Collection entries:

════════════════════

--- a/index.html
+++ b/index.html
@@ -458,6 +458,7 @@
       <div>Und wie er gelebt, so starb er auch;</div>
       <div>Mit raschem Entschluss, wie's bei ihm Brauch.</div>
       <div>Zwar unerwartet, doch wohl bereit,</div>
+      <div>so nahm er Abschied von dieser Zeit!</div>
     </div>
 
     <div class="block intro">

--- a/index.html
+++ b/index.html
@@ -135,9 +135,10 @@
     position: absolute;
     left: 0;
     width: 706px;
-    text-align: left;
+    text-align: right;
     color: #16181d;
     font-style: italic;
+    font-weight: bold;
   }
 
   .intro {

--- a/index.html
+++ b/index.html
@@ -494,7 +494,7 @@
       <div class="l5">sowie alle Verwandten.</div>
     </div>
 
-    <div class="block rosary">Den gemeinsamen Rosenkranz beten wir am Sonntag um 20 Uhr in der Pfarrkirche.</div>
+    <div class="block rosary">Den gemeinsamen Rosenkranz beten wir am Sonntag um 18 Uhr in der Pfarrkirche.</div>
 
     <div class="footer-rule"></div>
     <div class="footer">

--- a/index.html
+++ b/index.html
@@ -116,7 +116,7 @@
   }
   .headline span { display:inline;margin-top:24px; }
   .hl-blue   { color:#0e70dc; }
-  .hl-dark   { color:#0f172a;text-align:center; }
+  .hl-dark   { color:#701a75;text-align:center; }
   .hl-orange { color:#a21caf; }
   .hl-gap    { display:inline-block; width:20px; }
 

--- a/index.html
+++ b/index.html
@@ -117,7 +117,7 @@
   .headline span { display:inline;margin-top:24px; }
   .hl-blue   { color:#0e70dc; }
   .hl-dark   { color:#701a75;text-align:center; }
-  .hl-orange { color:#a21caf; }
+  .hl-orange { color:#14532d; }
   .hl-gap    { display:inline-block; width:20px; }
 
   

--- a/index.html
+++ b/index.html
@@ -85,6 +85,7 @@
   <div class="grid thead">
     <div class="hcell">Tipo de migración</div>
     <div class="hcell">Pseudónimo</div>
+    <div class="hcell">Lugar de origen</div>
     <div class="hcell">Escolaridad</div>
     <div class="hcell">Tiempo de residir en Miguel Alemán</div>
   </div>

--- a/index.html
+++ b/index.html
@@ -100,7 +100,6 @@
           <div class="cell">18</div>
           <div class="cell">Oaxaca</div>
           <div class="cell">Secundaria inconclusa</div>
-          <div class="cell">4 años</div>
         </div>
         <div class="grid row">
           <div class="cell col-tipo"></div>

════════════════════

# ABOUT THIS EXERCISE
Which lines in the data above hold the string "align"? Show each one.

# COMPLETED TASK
-    text-align: left;
+    text-align: right;
-  .hl-dark   { color:#0f172a;text-align:center; }
+  .hl-dark   { color:#701a75;text-align:center; }
   .hl-dark   { color:#701a75;text-align:center; }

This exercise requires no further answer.